## Exercise details
Copy every line below where the string "none" is found.
[Opening Input section]
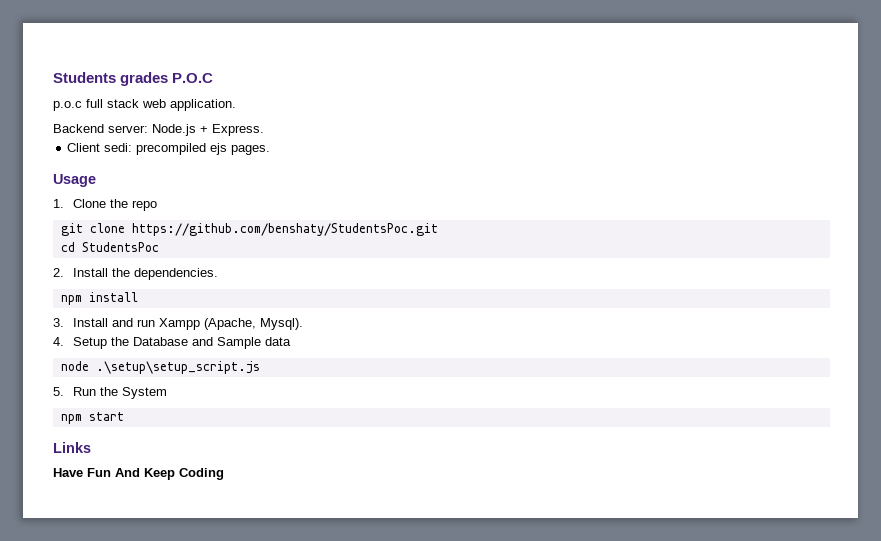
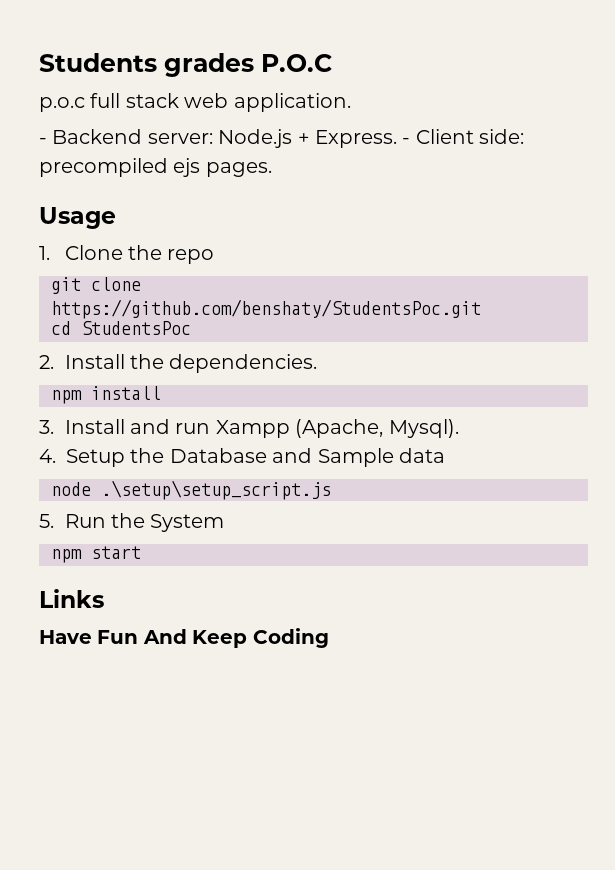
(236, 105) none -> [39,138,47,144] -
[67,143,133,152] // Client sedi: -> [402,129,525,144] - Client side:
[Closing Input section]
[Opening Input section]
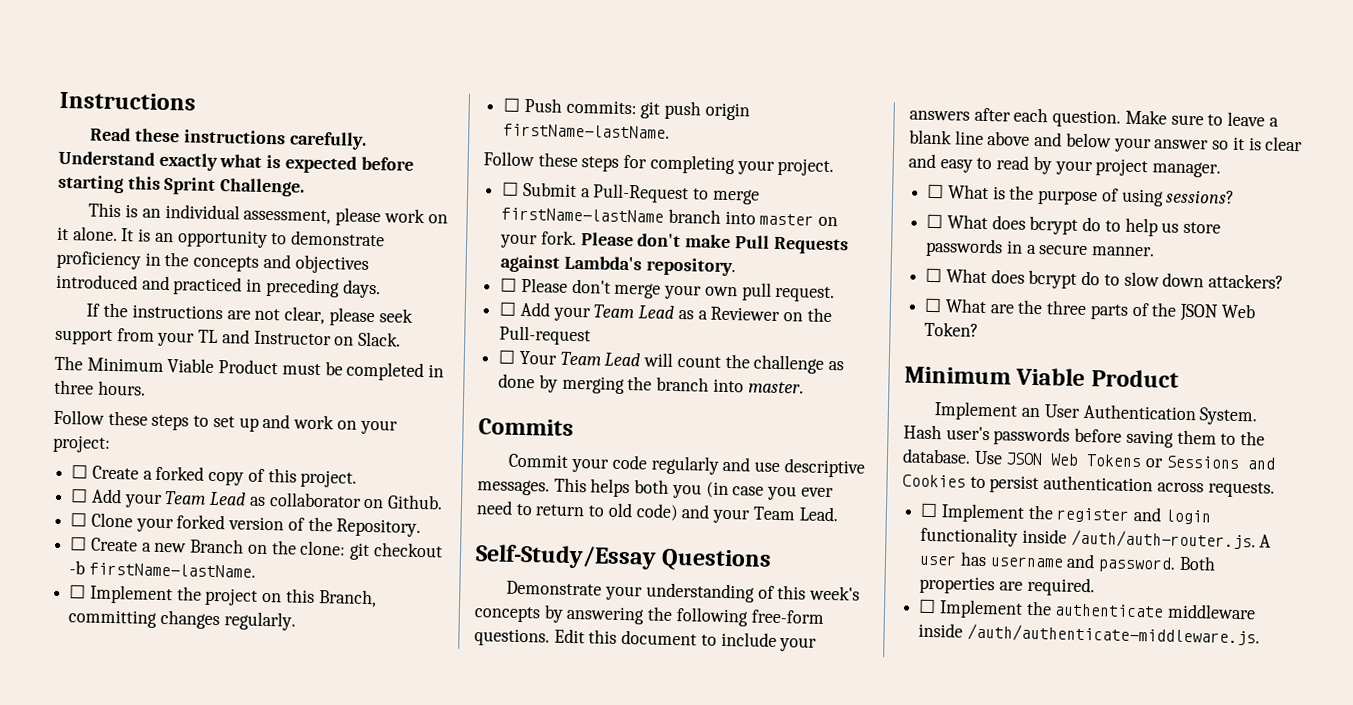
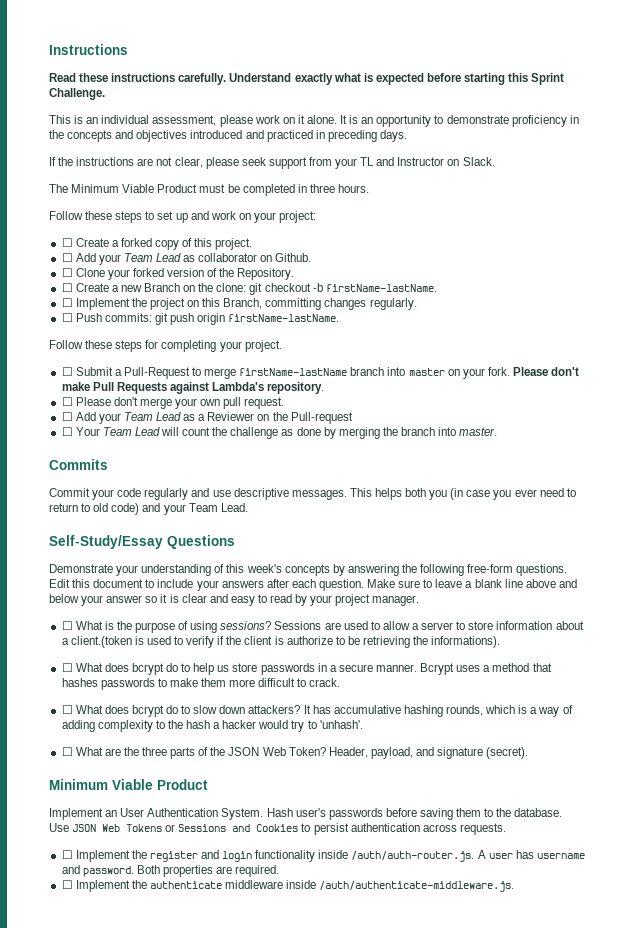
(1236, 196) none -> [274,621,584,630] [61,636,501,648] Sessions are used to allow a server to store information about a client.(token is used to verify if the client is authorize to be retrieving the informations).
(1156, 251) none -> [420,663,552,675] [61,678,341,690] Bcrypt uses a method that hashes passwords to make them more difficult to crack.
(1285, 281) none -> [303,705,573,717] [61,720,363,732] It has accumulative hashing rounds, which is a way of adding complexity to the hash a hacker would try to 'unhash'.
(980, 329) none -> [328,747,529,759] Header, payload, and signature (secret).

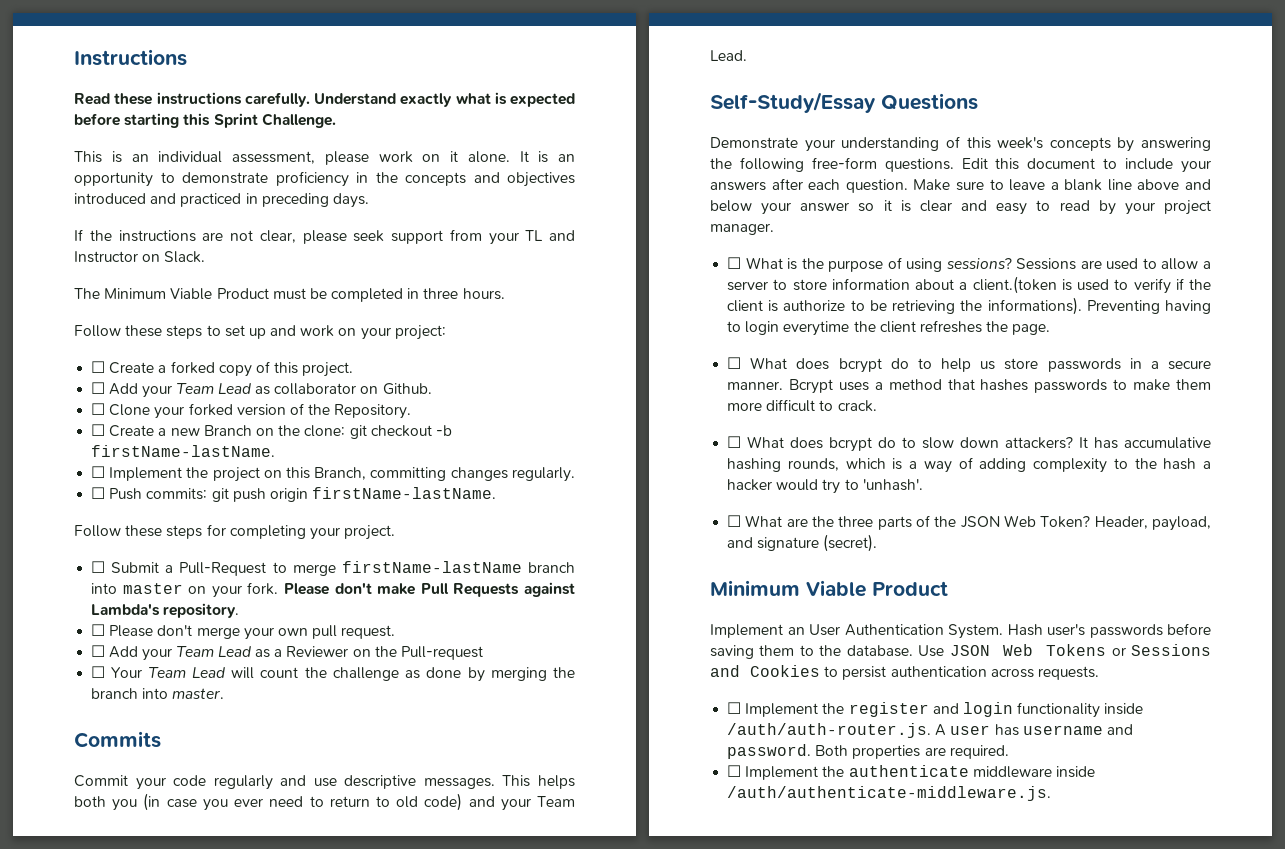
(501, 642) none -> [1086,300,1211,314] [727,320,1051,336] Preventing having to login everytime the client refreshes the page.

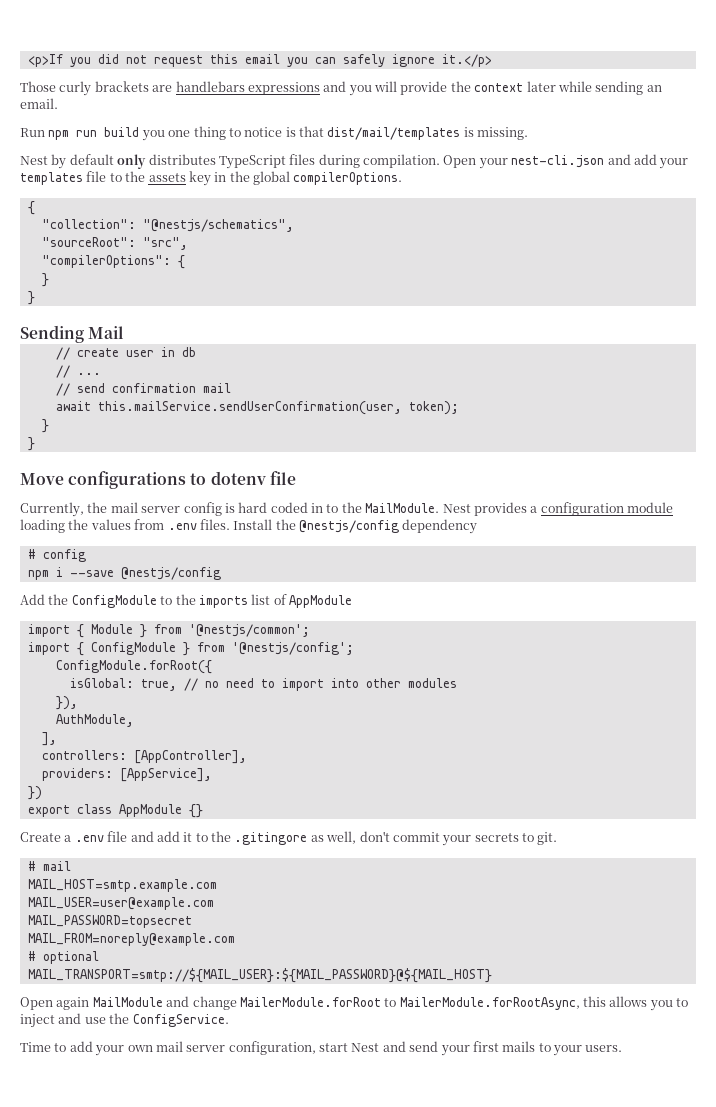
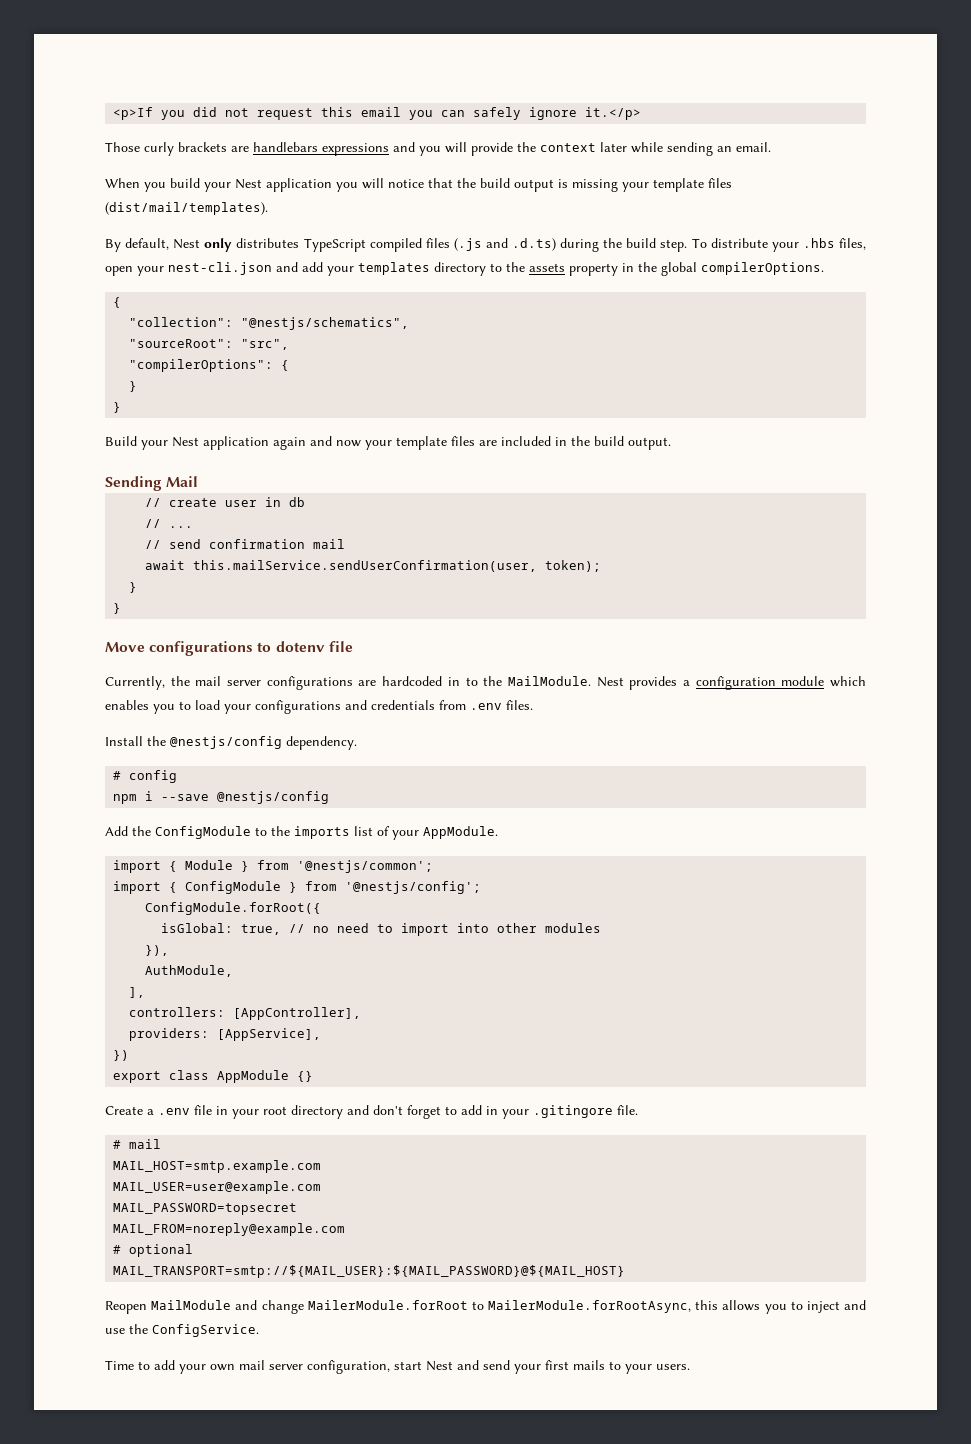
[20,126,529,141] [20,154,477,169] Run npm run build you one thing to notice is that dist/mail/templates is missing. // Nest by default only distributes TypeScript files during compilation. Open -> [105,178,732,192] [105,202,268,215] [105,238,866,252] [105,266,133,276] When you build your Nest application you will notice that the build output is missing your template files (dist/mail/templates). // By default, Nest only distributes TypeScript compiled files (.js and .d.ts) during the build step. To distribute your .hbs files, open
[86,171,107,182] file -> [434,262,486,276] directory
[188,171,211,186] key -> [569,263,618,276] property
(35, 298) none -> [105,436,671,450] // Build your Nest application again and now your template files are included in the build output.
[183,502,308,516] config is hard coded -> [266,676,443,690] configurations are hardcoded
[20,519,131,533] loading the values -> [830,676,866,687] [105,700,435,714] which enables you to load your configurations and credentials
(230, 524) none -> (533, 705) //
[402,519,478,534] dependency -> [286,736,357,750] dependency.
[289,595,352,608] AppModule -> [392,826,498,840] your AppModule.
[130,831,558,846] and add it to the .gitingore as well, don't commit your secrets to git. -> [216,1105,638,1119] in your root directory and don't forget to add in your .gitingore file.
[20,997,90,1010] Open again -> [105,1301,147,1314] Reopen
[Closing Input section]
[Opening Input section]
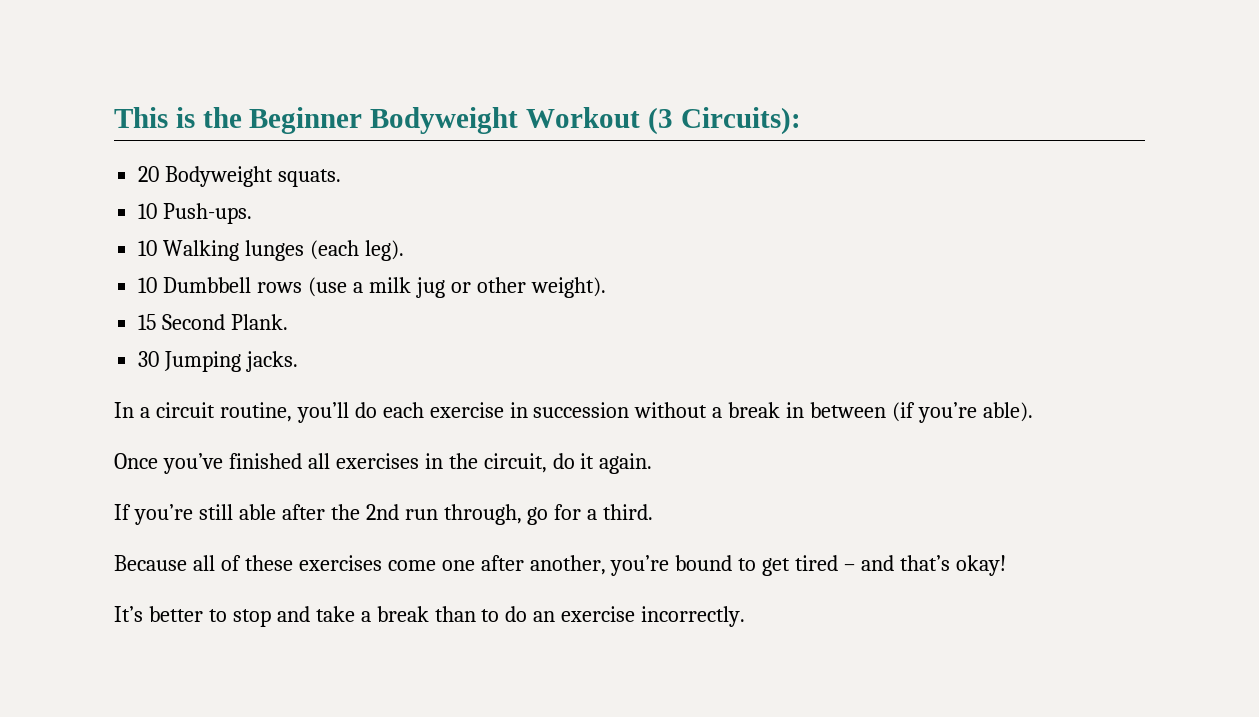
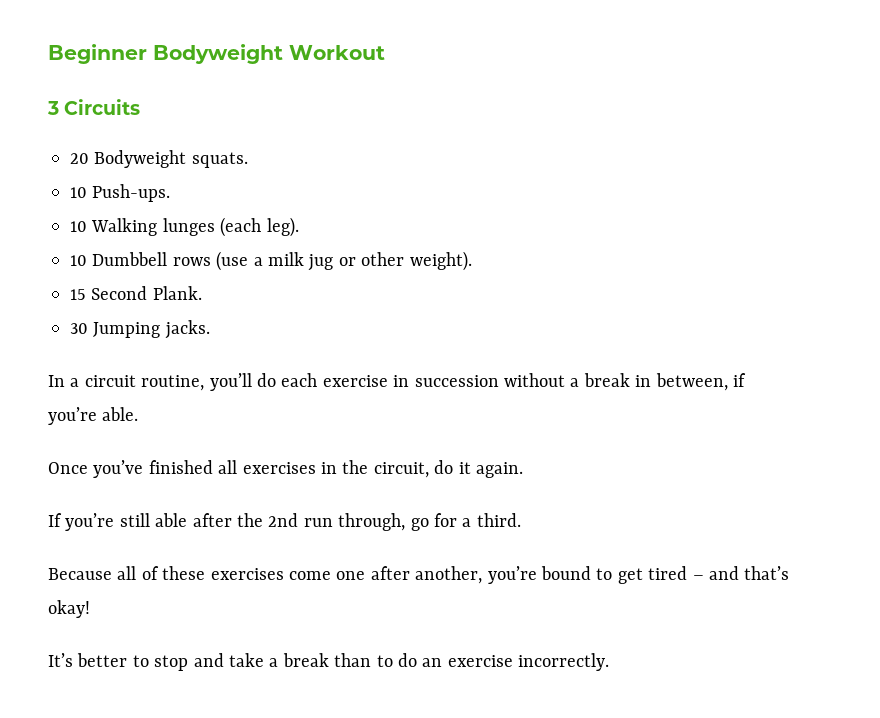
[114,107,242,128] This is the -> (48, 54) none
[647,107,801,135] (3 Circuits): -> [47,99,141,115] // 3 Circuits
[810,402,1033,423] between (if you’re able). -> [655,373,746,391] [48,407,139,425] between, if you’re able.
[Closing Input section]
## Solution below
(236, 105) none -> [39,138,47,144] -
(1236, 196) none -> [274,621,584,630] [61,636,501,648] Sessions are used to allow a server to store information about a client.(token is used to verify if the client is authorize to be retrieving the informations).
(1156, 251) none -> [420,663,552,675] [61,678,341,690] Bcrypt uses a method that hashes passwords to make them more difficult to crack.
(1285, 281) none -> [303,705,573,717] [61,720,363,732] It has accumulative hashing rounds, which is a way of adding complexity to the hash a hacker would try to 'unhash'.
(980, 329) none -> [328,747,529,759] Header, payload, and signature (secret).
(501, 642) none -> [1086,300,1211,314] [727,320,1051,336] Preventing having to login everytime the client refreshes the page.
(35, 298) none -> [105,436,671,450] // Build your Nest application again and now your template files are included in the build output.
(230, 524) none -> (533, 705) //
[114,107,242,128] This is the -> (48, 54) none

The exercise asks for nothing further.